**WORK ITEM**:
For every record that follows, write out the text exactly and omit the picture, if one is present.

**INFORMATION SHOWN**:
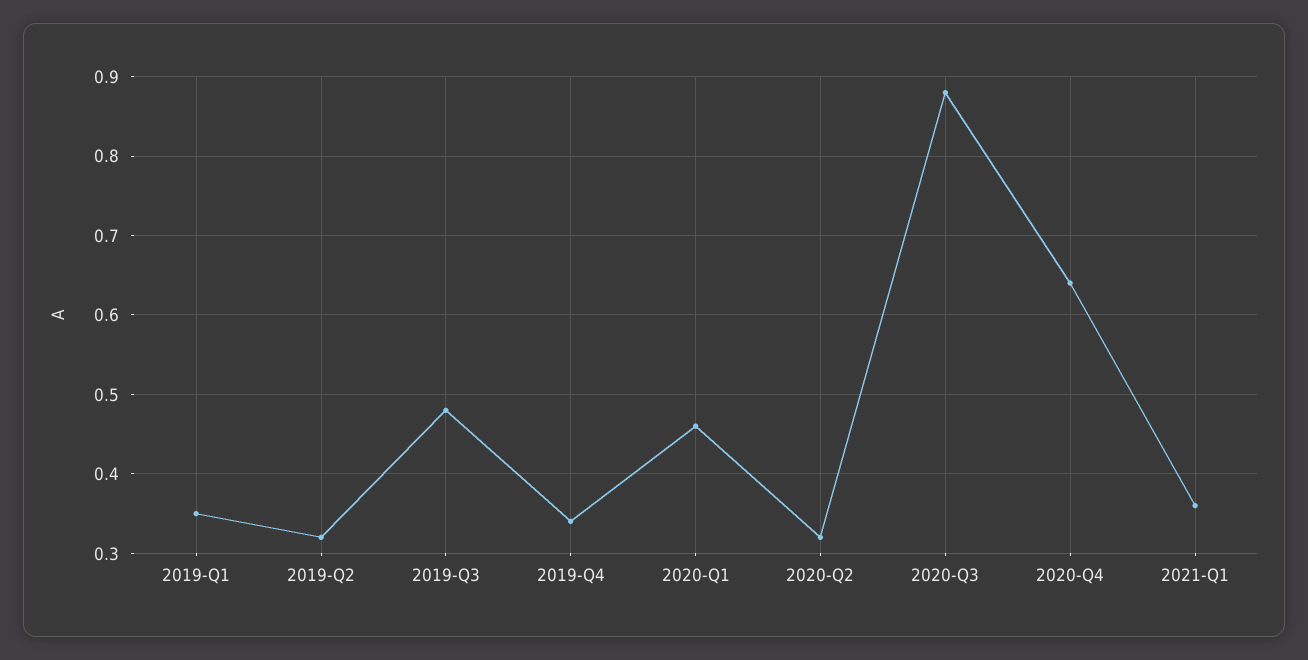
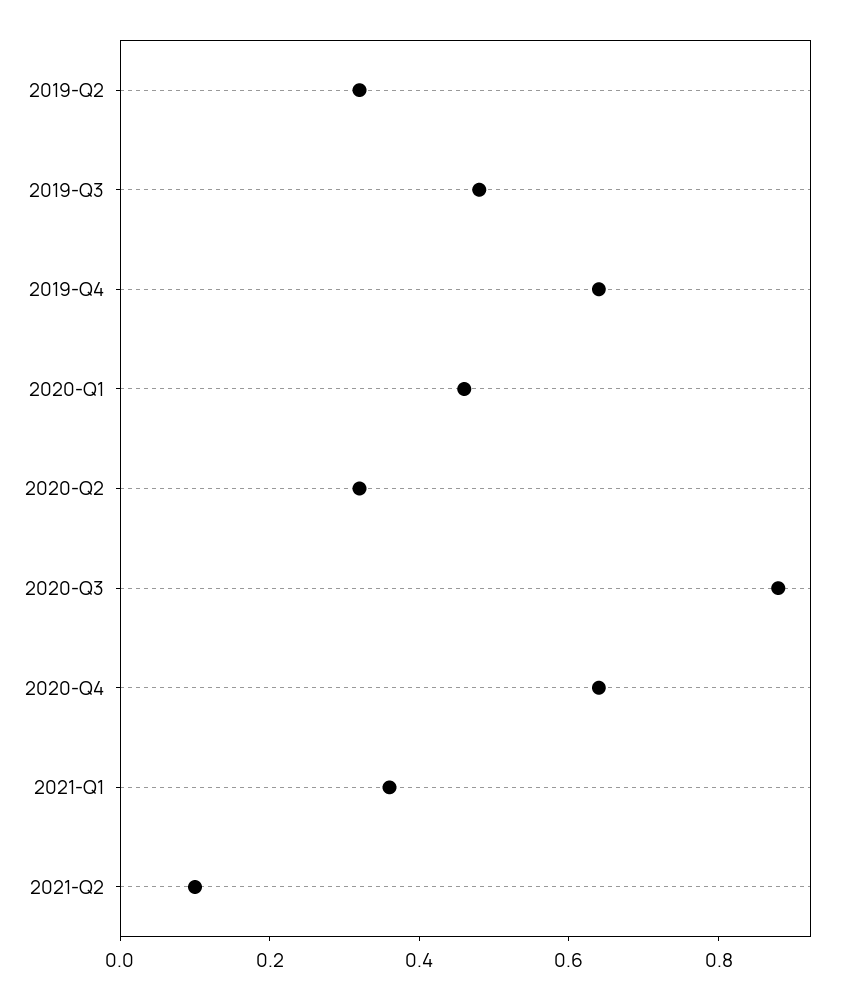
2019-Q1: 0.35 -> none
2019-Q4: 0.34 -> 0.65
2021-Q2: none -> 0.1

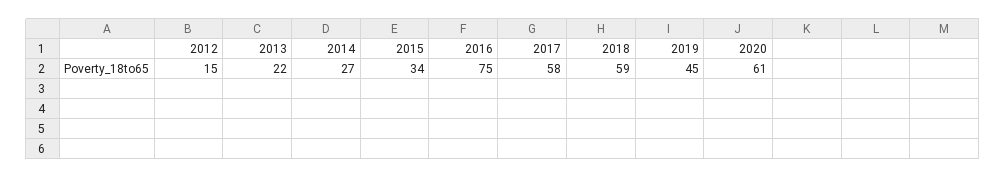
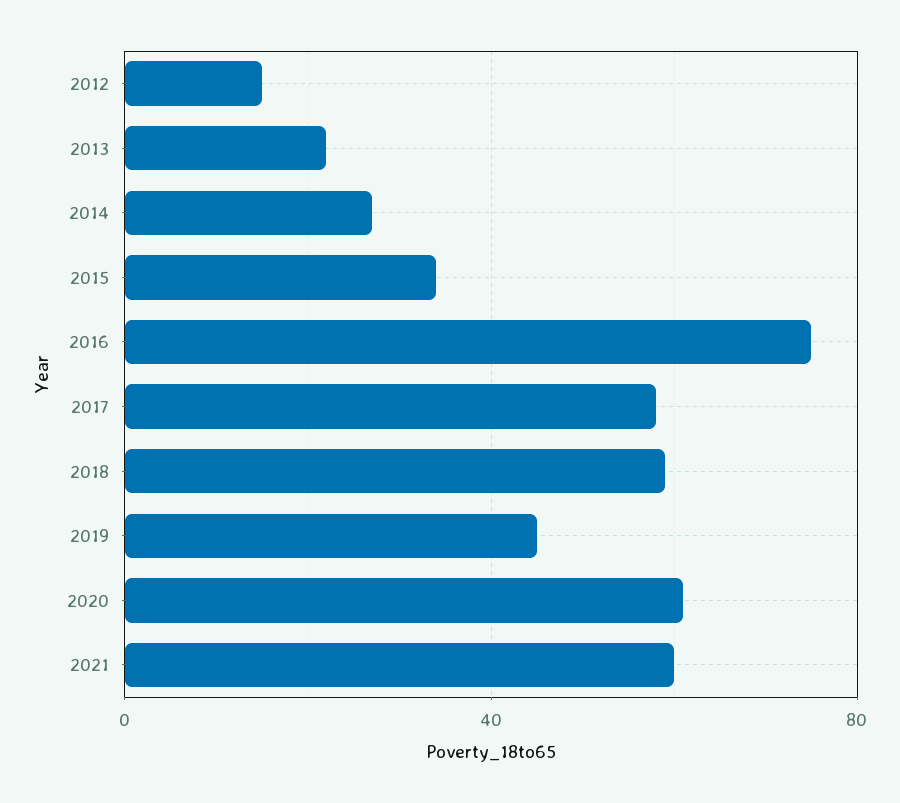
2021: none -> 60

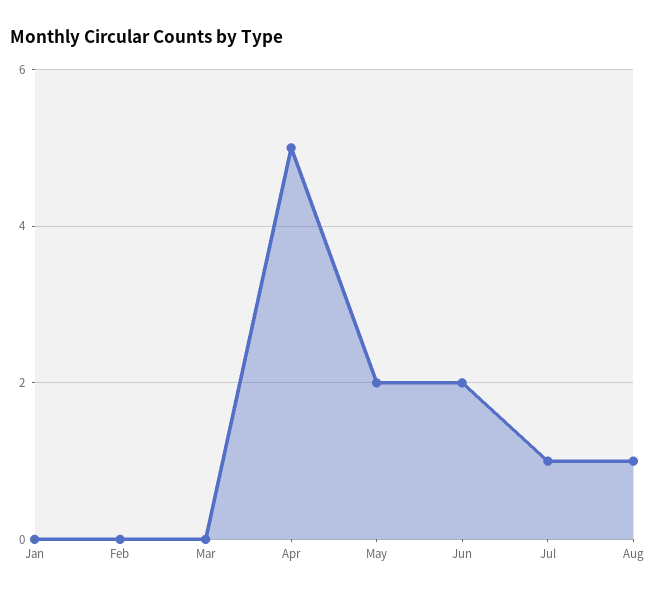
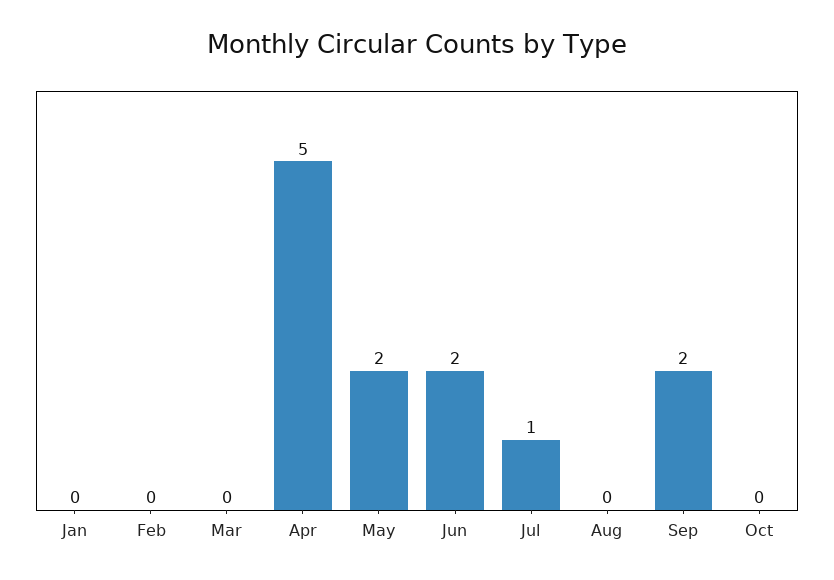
Aug: 1 -> 0
Sep: none -> 2
Oct: none -> 0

**EXERCISE SOLUTION**:
2019-Q1: 0.35 -> none
2019-Q4: 0.34 -> 0.65
2021-Q2: none -> 0.1

2021: none -> 60

Aug: 1 -> 0
Sep: none -> 2
Oct: none -> 0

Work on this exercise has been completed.